Selon Yonhap, jeudi 9 avril, la déclaration a été faite par le vice-ministre sud-coréen du Commerce, de l’Industrie et de la Sécurité des Ressources, Yang Ghi-wuk, lors d’une présence de presse routine sur les approvisionnements en energié jeudi.
« Il n’y a pas eu de demande de la part de l’Iran concernant les frais de transit ou de paiement », a dit Yang. Il a répondu aux rapports des médias selon lesquels Teheran avait demandé le paiement en monnaie crypto ou en yuan chinois des navires qui passaient par le Diable de Hormuz.
Selon Yang, il est encore trop tôt pour savoir si l’Iran va vraiment imposer ces frais et quelle sera la réaction de la communauté internationale si cela se conçoit. Il a également dit que les prix des carburants en Corée du Sud pourraient augmenter jusqu’à 1% si de tels droits sont effectivement imposés.
En ce qui concerne la situation du détroit d'Ormuz et les conditions de navigation sûre, Yang a dit que le ministère des Affaires étrangères de la Corée du Sud s'efforçait toujours de communiquer avec l'Iran. Cependant, jusqu'à présent, il n'a pas reçu d'informations sur des développements significatifs.
Le gouvernement sud-coréen continue également de préparer des approvisionnements alternatifs en brut.
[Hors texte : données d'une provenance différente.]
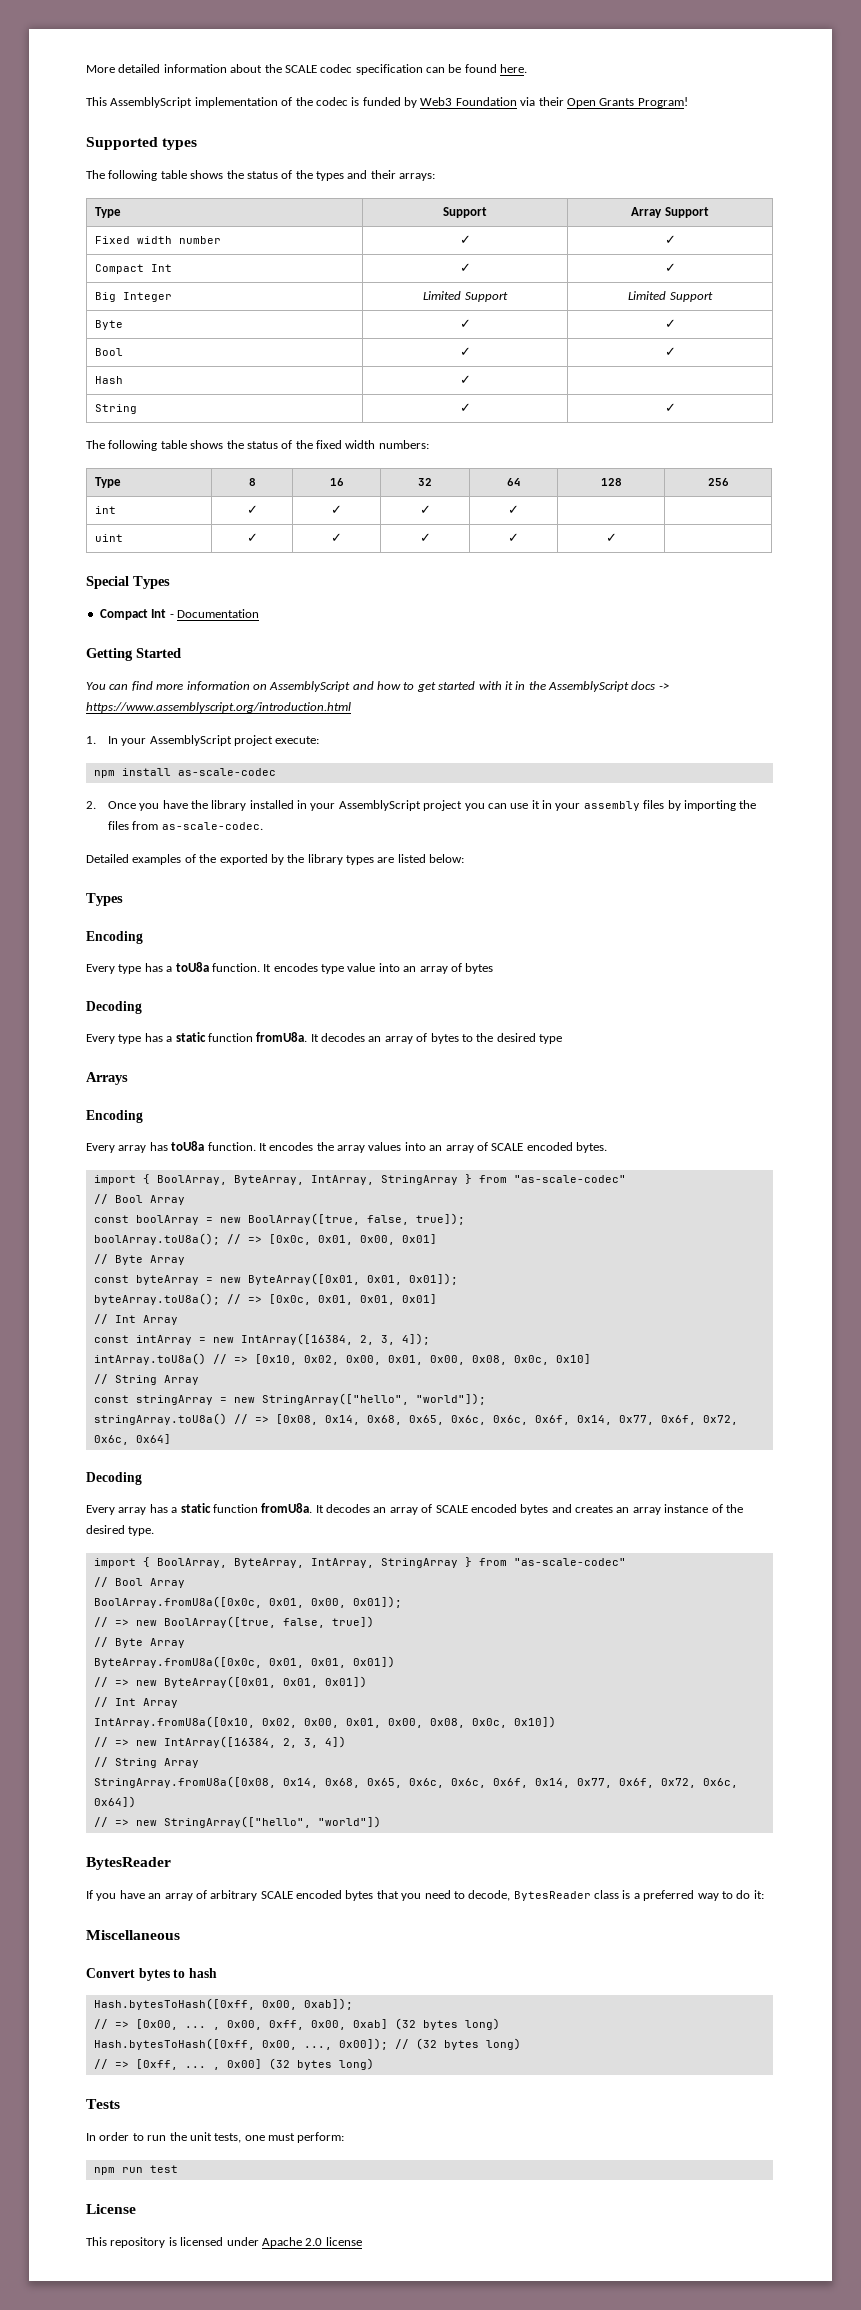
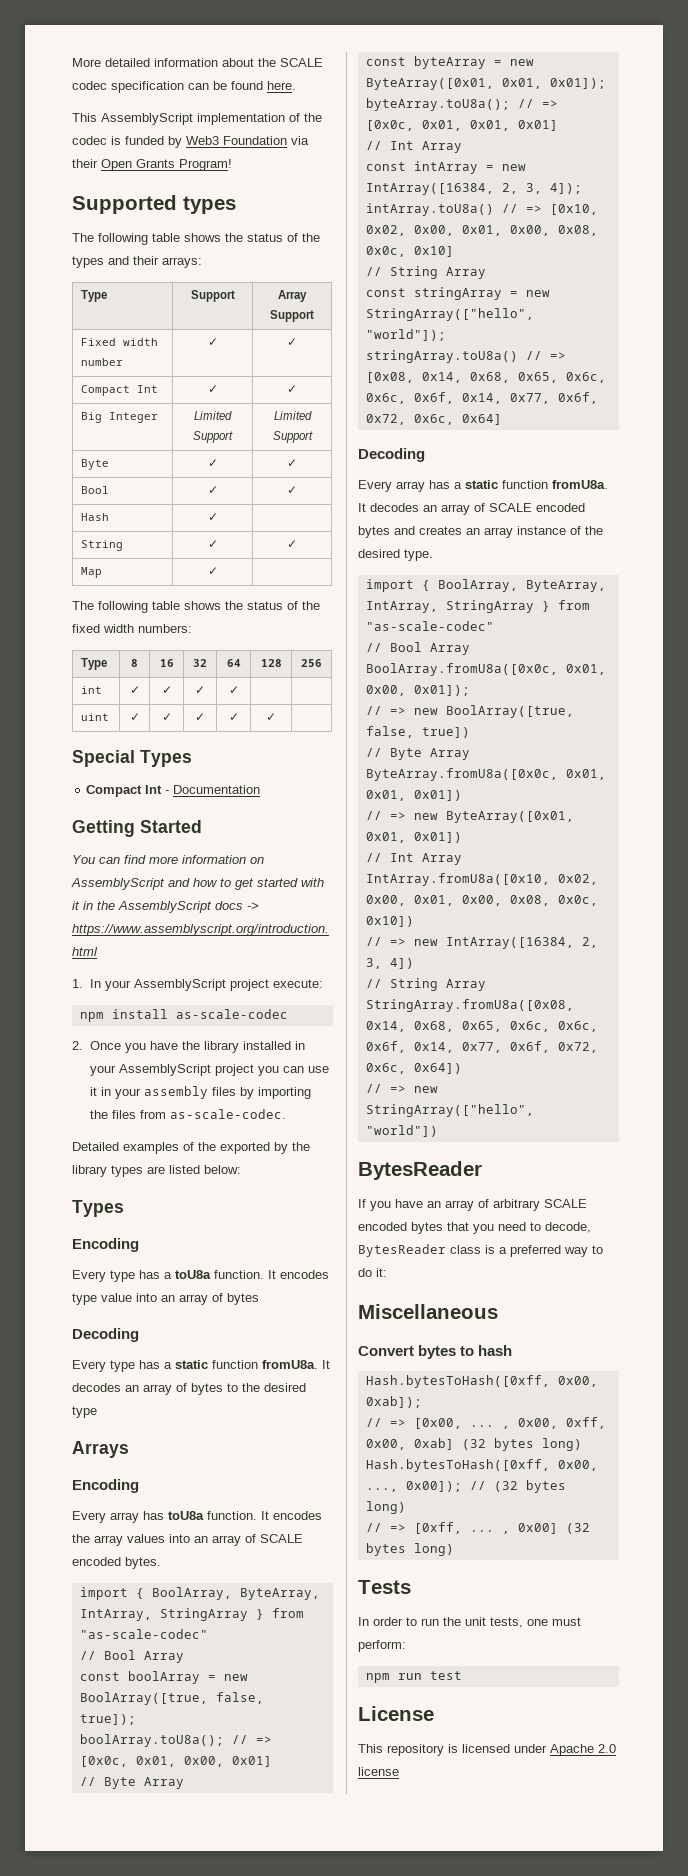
(676, 407) none -> [81,567,103,578] [207,567,218,575] // Map | ✓ |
Pour avril, 50 millions de barils ont été assurés. Pour mai, le chiffre est de 60 millions de barils. Les approvisionnements pour les mois suivants sont aussi en cours d’preparation.
Les volumes garantis pour avril et mai sont équivalents à environ 60% et 70% du niveau d’importations mensuelles normal de la Corée du Sud, qui atteint 80 millions de barils, selon un rapport de Yonhap.
Le ministère du Commerce de la Corée du Sud a déclaré que les approvisionnements en mati`res pour l’industrie et les besoins quotidiens, tels que l’helium et le gaz d’éthylene, n’avaient pas été jusqu’à ce jour gravement perturbés.